Our family are currently in our second go at having a spend-free month because we loved the positive impact on our bank balance the first time around. Have you tried this too? Have you lasted longer than one month? What was the hardest thing? I would love you to share your stories!

Day 1

After watching The Minimalists documentary, my husband and I made a pact to try and go one month without buying any ‘stuff’.’ Of course essentials like food and fuel were OK. Everything else was out. After that, we’d reassess and see how we were doing on our minimalism adventure.

Day one dawned bright and clear, a perfect late summer day. The first change happened at lunch time. After eating, I usually walk to the shopping mall. Today, I walked but I didn’t take my wallet. I headed in the other direction and discovered a beautiful park. I walked fast, breathed in the fresh air and felt lighter than I had in ages. I had no post-purchase guilt to drag back to the office with me, just a feeling that I’d used the time I usually waste to get thirty minutes of exercise.

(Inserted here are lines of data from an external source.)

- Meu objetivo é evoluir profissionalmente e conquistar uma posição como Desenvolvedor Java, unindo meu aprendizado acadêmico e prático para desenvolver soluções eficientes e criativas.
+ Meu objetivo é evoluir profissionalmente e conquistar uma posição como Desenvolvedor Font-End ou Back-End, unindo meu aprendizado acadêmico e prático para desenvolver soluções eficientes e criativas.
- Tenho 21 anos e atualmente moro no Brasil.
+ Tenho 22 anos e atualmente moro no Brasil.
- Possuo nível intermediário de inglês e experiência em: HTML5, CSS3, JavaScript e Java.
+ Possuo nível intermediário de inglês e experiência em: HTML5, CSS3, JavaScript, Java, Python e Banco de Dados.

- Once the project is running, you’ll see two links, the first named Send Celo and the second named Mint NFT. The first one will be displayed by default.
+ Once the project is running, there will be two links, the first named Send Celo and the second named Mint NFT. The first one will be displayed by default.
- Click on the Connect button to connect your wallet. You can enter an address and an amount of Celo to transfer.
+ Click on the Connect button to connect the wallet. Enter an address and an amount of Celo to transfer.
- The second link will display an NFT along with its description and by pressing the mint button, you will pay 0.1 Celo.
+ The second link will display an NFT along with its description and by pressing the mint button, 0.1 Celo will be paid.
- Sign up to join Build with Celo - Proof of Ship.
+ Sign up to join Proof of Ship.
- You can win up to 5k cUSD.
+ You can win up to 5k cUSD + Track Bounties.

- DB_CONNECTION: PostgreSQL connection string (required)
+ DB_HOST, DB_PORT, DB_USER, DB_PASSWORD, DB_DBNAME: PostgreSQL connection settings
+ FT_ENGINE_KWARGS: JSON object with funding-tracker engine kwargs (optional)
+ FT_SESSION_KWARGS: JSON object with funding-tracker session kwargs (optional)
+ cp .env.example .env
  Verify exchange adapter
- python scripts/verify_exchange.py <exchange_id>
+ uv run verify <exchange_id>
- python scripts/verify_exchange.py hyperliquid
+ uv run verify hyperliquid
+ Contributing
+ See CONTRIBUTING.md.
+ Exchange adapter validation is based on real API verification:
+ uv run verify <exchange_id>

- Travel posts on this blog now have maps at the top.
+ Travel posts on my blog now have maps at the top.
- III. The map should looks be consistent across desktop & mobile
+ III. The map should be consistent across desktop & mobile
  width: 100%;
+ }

A key idea which I took from The Minimalists was that it is OK to buy and keep, you don’t need to live like a monk. The trick to minimalism is working out what things add value to your life and which ones drag you down. If you love it and use it, its OK. If you’re keeping it out of obligation, let it go. If you’re keeping it because you think you might need it óne day’ let it go. If you buy it, look at the quality, usability and value the item will add.

I headed home feeling good. When I debriefed with my husband, he guiltily confessed he had bought a coffee. Considering he leaves for work most days at 4am, I think we can let that slide.